- Hall in 1941
- Born: 23 December 1902
- Died: 29 March 1983 (aged 80)
- Title: Principal of Brasenose College, Oxford (1960–1973)

Scholarly background
- Alma mater: Brasenose College, Oxford; Princeton University;

Scholarly work
- Discipline: Economics
- Institutions: University College London; National Institute of Economic and Social Research; Administrative Staff College; Brasenose College, Oxford;

= Noel Frederick Hall =

British economist (1902–1983)

Sir Noel Frederick Hall (23 December 1902 – 29 March 1983) was an economist and academic who was one of Britain's earliest post-World War II specialists in business theory and education. He was Professor of Political Economy at University College London, co-founder of what is now Henley Business School and Principal of Brasenose College, Oxford.

==Biography==
Noel Hall was born in 1902, the son of Cecil Gallopine Hall and Constance Gertrude Upcher. He was educated at the Royal Grammar School, Newcastle upon Tyne, and at Bromsgrove School, before going up to Brasenose as an undergraduate in 1921, where he took a first in Modern History (1924) and a distinction in the Oxford University Certificate in Social Anthropology (1925).
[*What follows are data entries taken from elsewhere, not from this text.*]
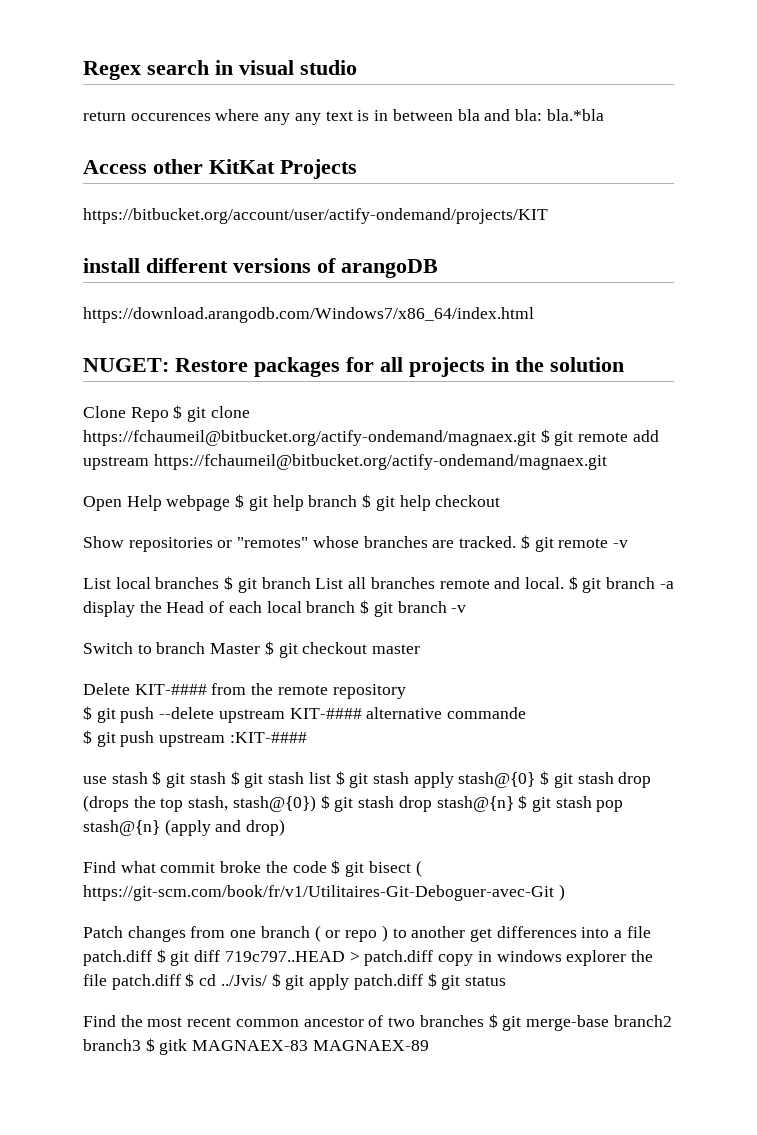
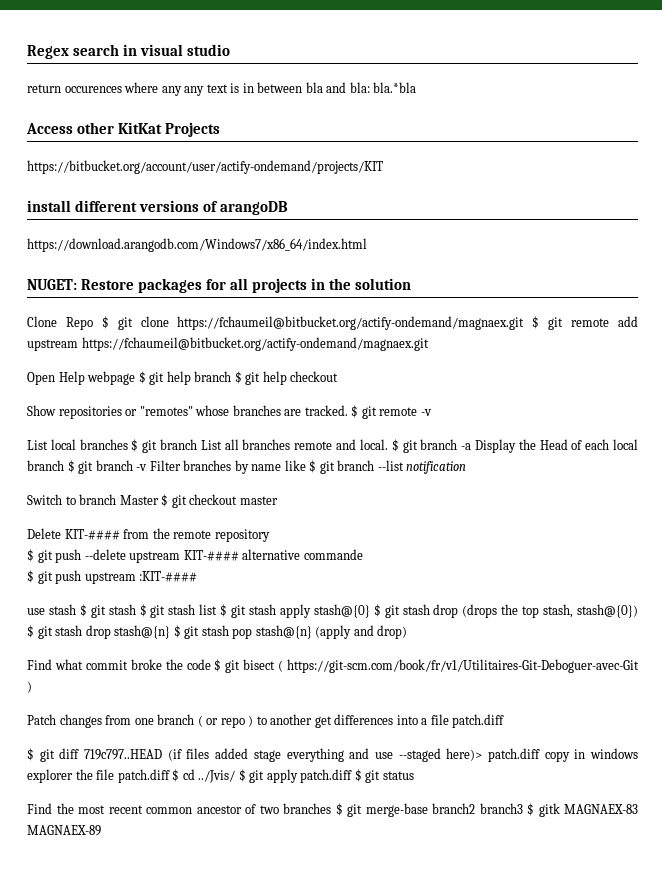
[83,601,135,617] display -> [474,439,516,453] Display
(467, 609) none -> [149,460,467,474] Filter branches by name like $ git branch --list notification
(152, 958) none -> (505, 721) //
[349,951,360,962] > -> [167,748,483,762] (if files added stage everything and use --staged here)>

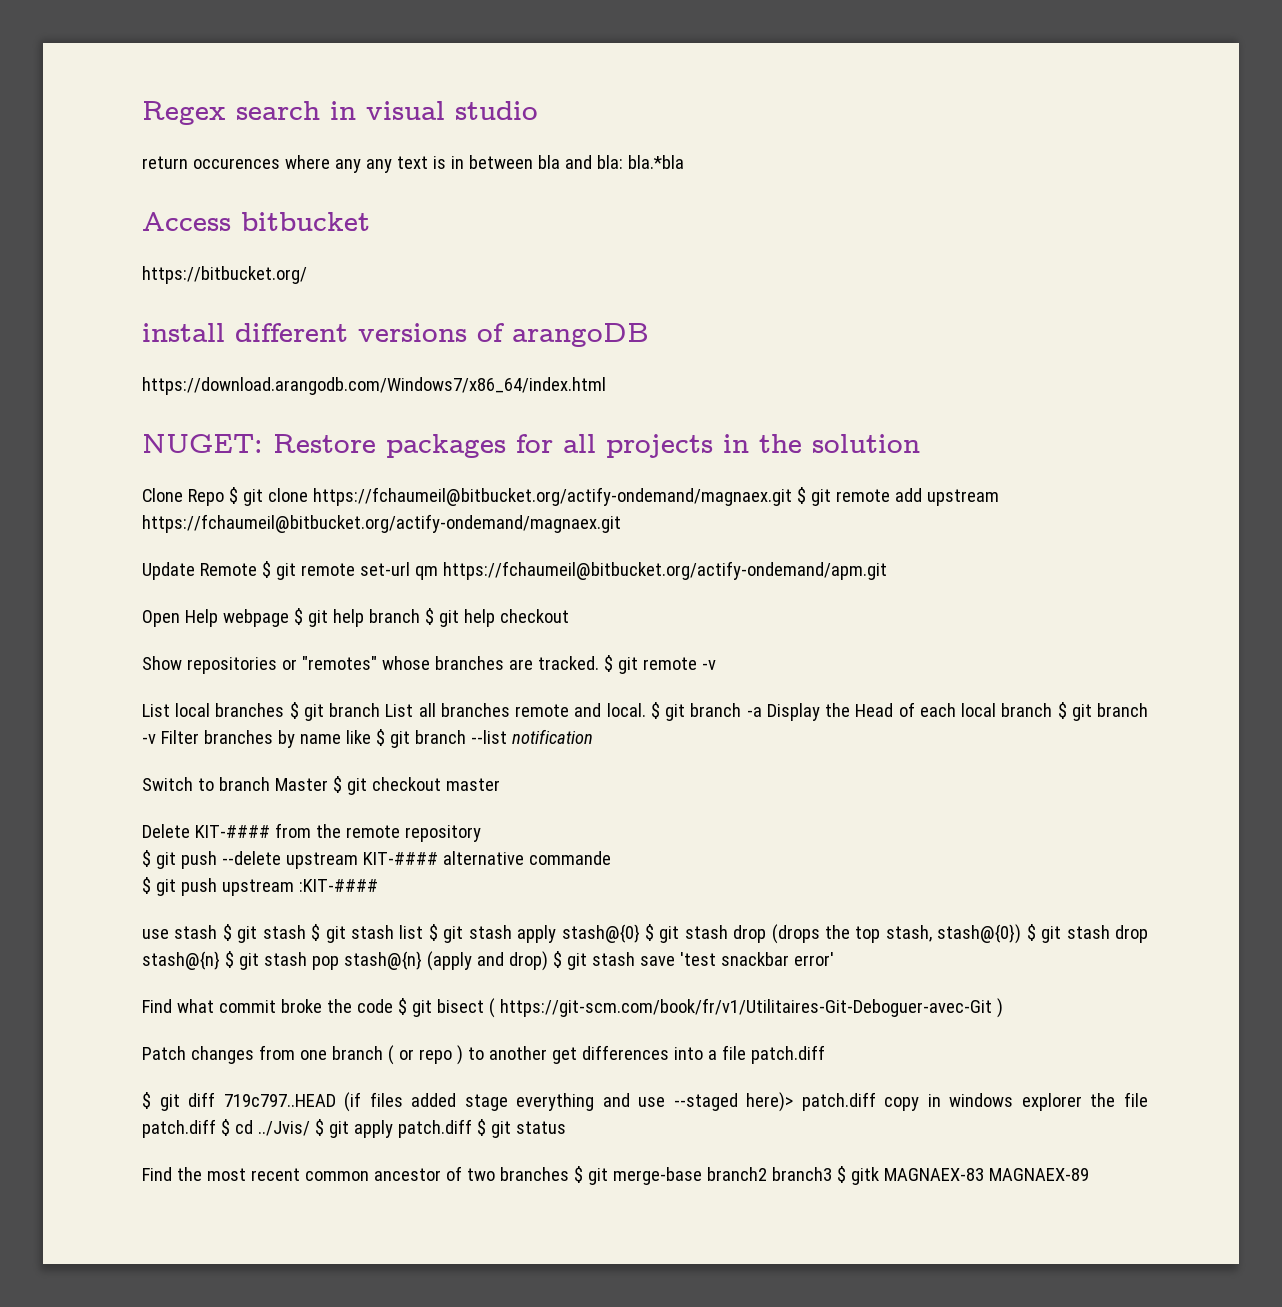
[77,122,221,137] [27,160,383,174] other KitKat Projects // https://bitbucket.org/account/user/actify-ondemand/projects/KIT -> [241,212,370,231] [142,266,307,284] bitbucket // https://bitbucket.org/
(429, 344) none -> [142,561,887,580] // Update Remote $ git remote set-url qm https://fchaumeil@bitbucket.org/actify-ondemand/apm.git
(408, 632) none -> [552,951,834,970] $ git stash save 'test snackbar error'

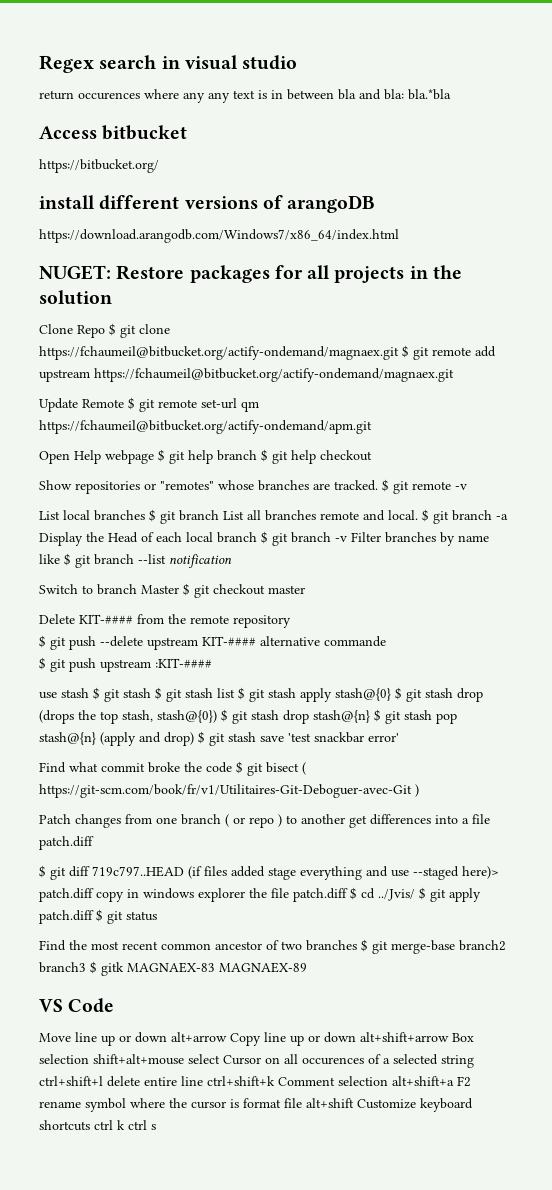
(1089, 1174) none -> [39,998,115,1013] [39,1032,474,1046] [39,1054,474,1068] [39,1076,471,1087] [39,1098,473,1112] [39,1120,156,1131] // VS Code // Move line up or down alt+arrow Copy line up or down alt+shift+arrow Box selection shift+alt+mouse select Cursor on all occurences of a selected string ctrl+shift+l delete entire line ctrl+shift+k Comment selection alt+shift+a F2 rename symbol where the cursor is format file alt+shift Customize keyboard shortcuts ctrl k ctrl s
He was then granted a newly created Commonwealth Fund (Harkness) fellowship to study Economics at Princeton University, where he was awarded a Master of Arts degree in 1926.
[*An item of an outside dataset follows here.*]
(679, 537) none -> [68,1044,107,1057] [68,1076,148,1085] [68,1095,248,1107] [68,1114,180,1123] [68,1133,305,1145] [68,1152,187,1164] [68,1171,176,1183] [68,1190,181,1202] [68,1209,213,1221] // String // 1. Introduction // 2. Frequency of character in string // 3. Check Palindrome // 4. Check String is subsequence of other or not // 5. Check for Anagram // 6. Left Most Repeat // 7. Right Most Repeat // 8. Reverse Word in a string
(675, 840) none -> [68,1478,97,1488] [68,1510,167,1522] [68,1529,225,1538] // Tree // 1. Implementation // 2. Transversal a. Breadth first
He taught at University College London (UCL) from 1927 to 1938, where he recruited Hugh Gaitskell as an assistant lecturer. Hall was UCL's Professor of Political Economy from 1935 to 1938, when he was appointed Director of the newly created National Institute of Economic and Social Research (1938–43). In World War II he served in a senior position at the Ministry of Economic Warfare and then led the War Trade department at the British embassy in Washington, D.C.

Noel Hall stayed in the US after the war to make a study of interest rates at Princeton's Institute for Advanced Study and on his return to Britain was the founding Principal of the Administrative Staff College, Henley. He was knighted in 1957.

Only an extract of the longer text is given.